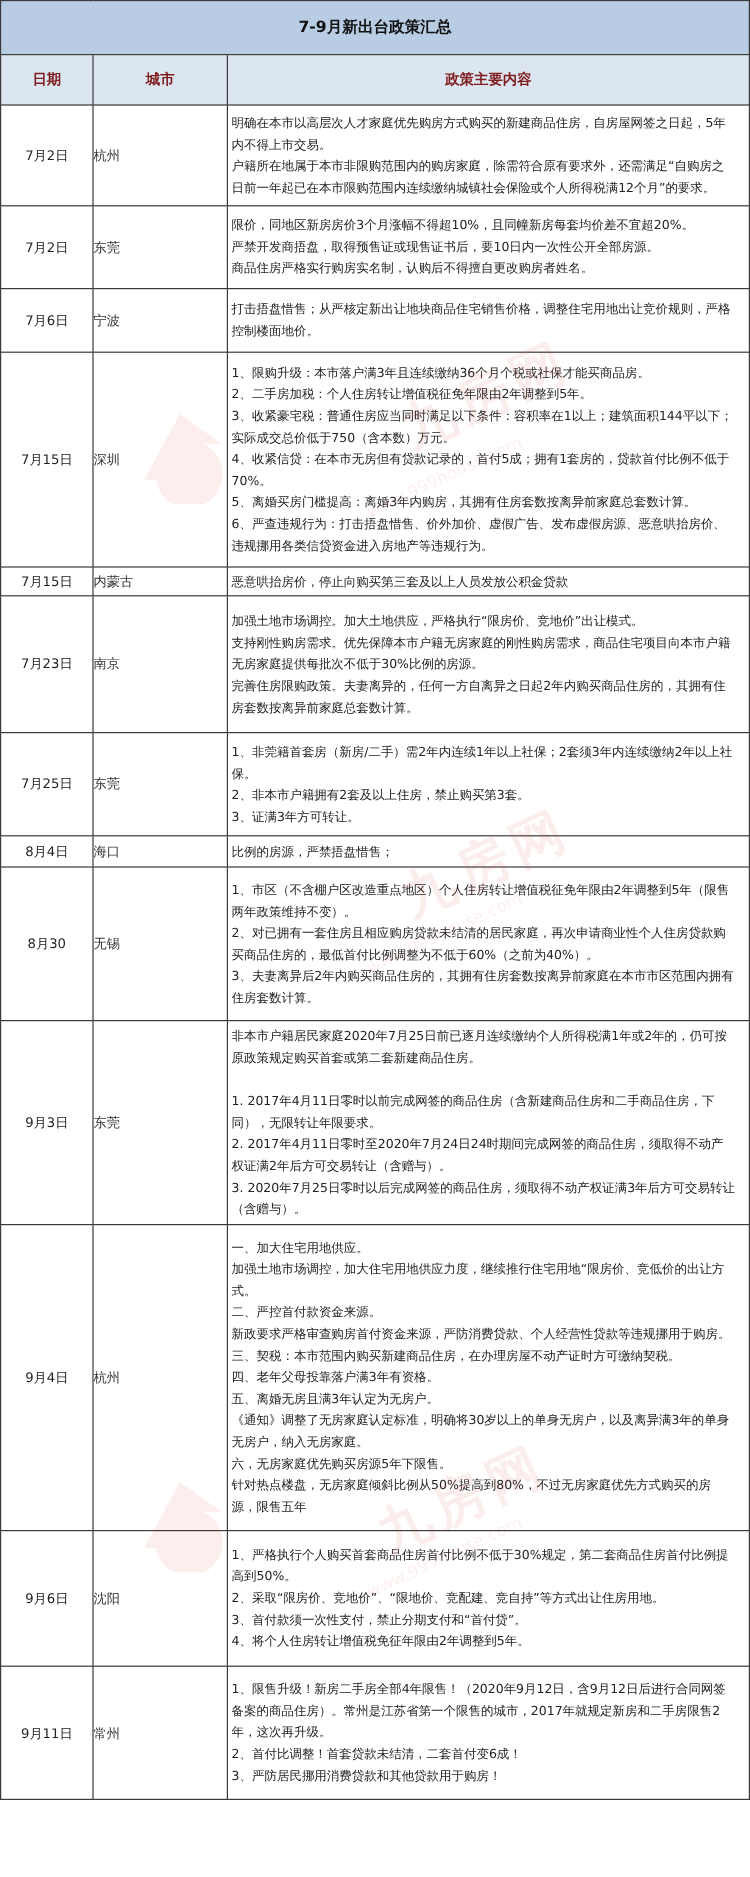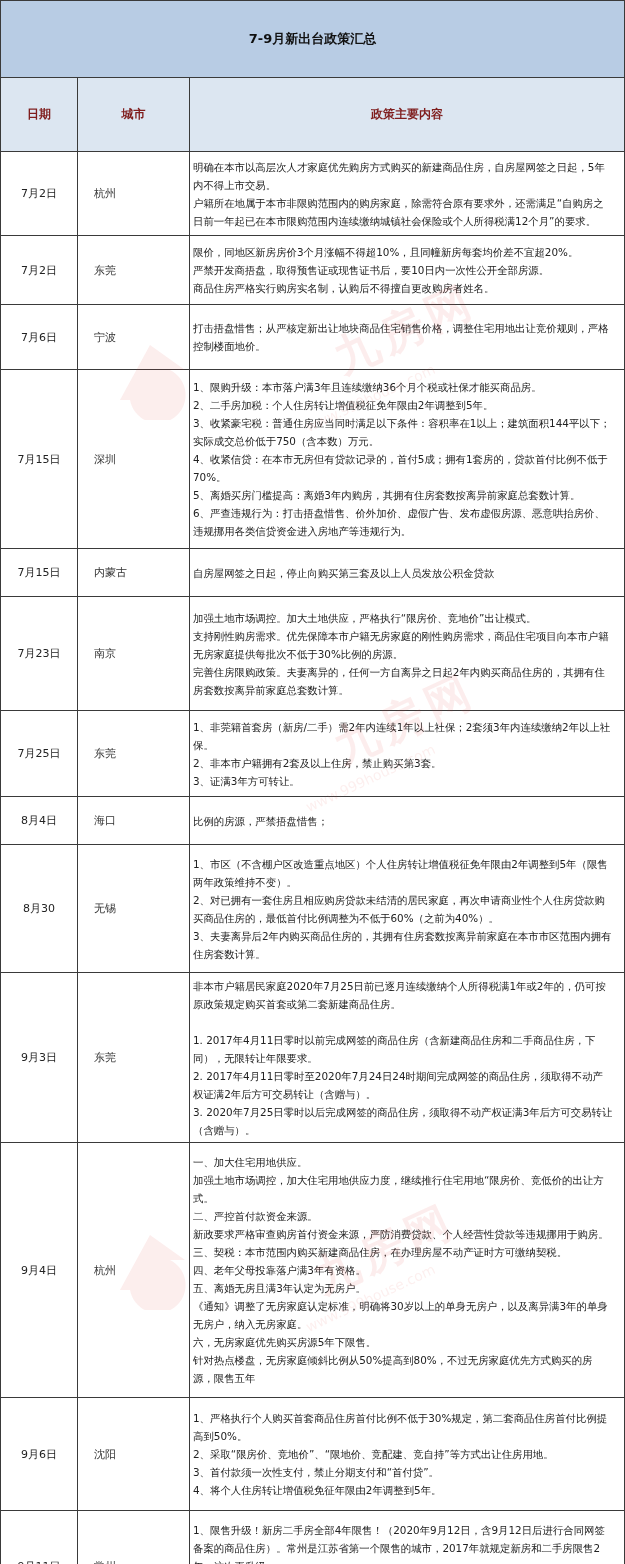--- a/index.html
+++ b/index.html
@@ -6,7 +6,7 @@
   body { width: 625px; height: 1564px; overflow: hidden; position: relative;
          font-family: "DejaVu Sans", "Liberation Sans", sans-serif; color: #222; }
   table { border-collapse: collapse; width: 625px; table-layout: fixed; }
-  td, th { border: 1px solid #3a3a3a; padding: 16px; }
+  td, th { border: 1px solid #3a3a3a; padding: 0; }
   .title-cell { height: 44px; background: #b8cce4; text-align: center; font-weight: bold;
                 font-size: 13px; color: #111; }
   .hdr th { height: 41px; background: #dce6f1; font-size: 12px; font-weight: bold; color: #7f1d1d; }

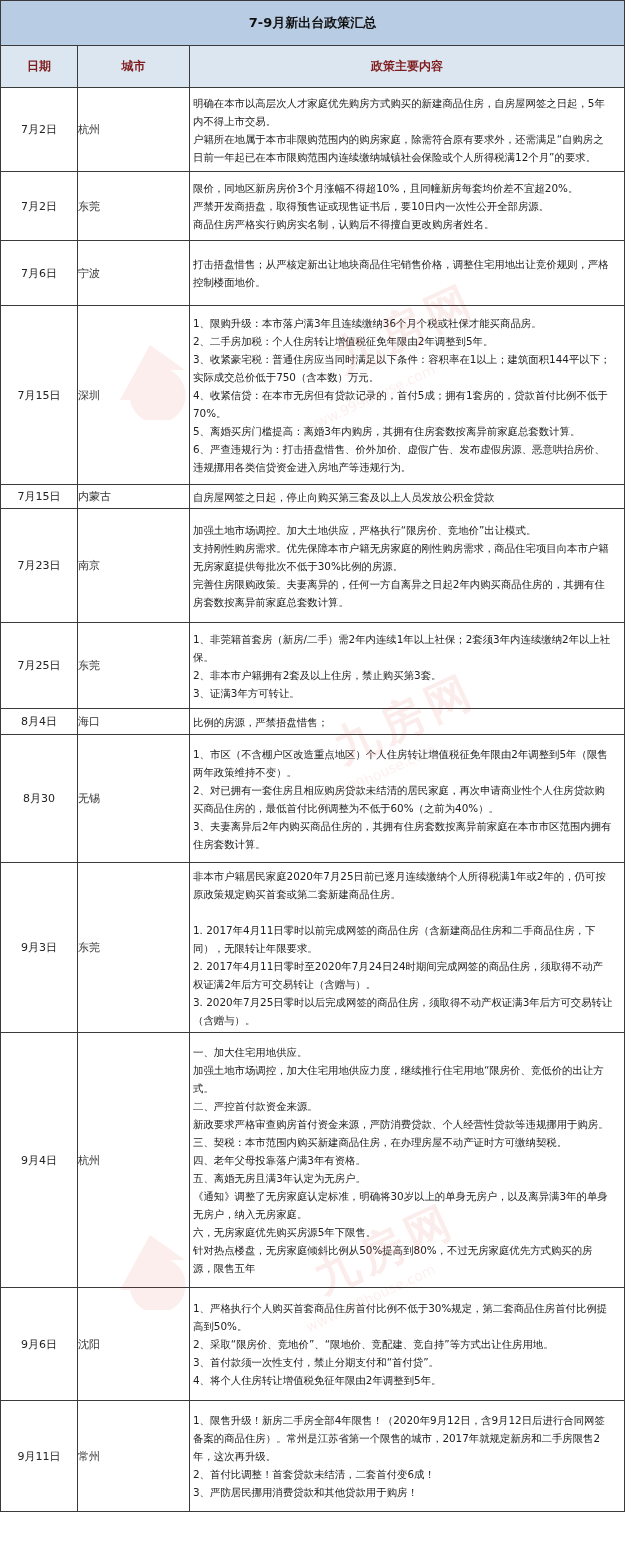--- a/index.html
+++ b/index.html
@@ -52,7 +52,7 @@
 严禁开发商捂盘，取得预售证或现售证书后，要10日内一次性公开全部房源。
 商品住房严格实行购房实名制，认购后不得擅自更改购房者姓名。</td>
       </tr>
-      <tr style="height: 65px;">
+      <tr style="height: 53px;">
         <td class="c-date">7月6日</td>
         <td class="c-city">宁波</td>
         <td class="c-content">打击捂盘惜售；从严核定新出让地块商品住宅销售价格，调整住宅用地出让竞价规则，严格控制楼面地价。</td>

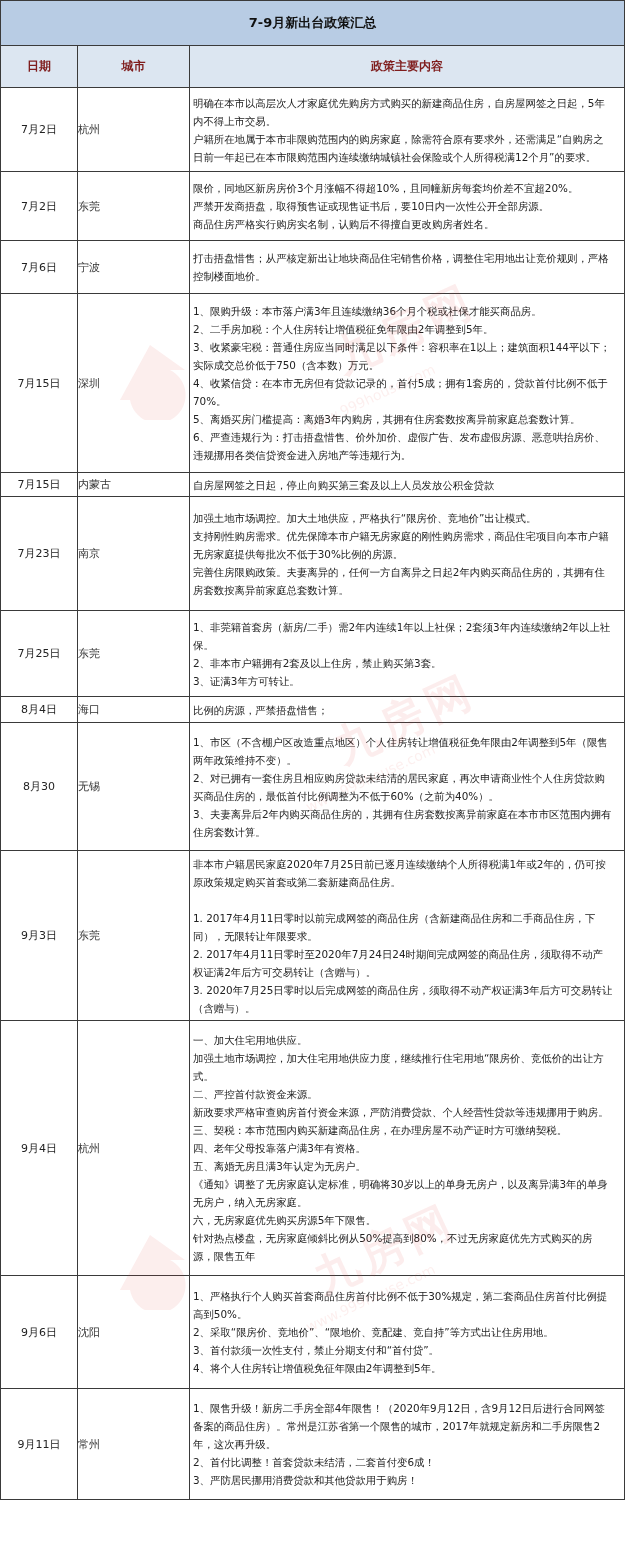--- a/index.html
+++ b/index.html
@@ -70,7 +70,7 @@
       <tr style="height: 24px;">
         <td class="c-date">7月15日</td>
         <td class="c-city">内蒙古</td>
-        <td class="c-content">自房屋网签之日起，停止向购买第三套及以上人员发放公积金贷款</td>
+        <td class="c-content">恶意哄抬房价，停止向购买第三套及以上人员发放公积金贷款</td>
       </tr>
       <tr style="height: 114px;">
         <td class="c-date">7月23日</td>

* [About this task]: Check each line above for the string "background" and copy those that have it.

* [Answer box]:
   .title-cell { height: 44px; background: #b8cce4; text-align: center; font-weight: bold;
   .hdr th { height: 41px; background: #dce6f1; font-size: 12px; font-weight: bold; color: #7f1d1d; }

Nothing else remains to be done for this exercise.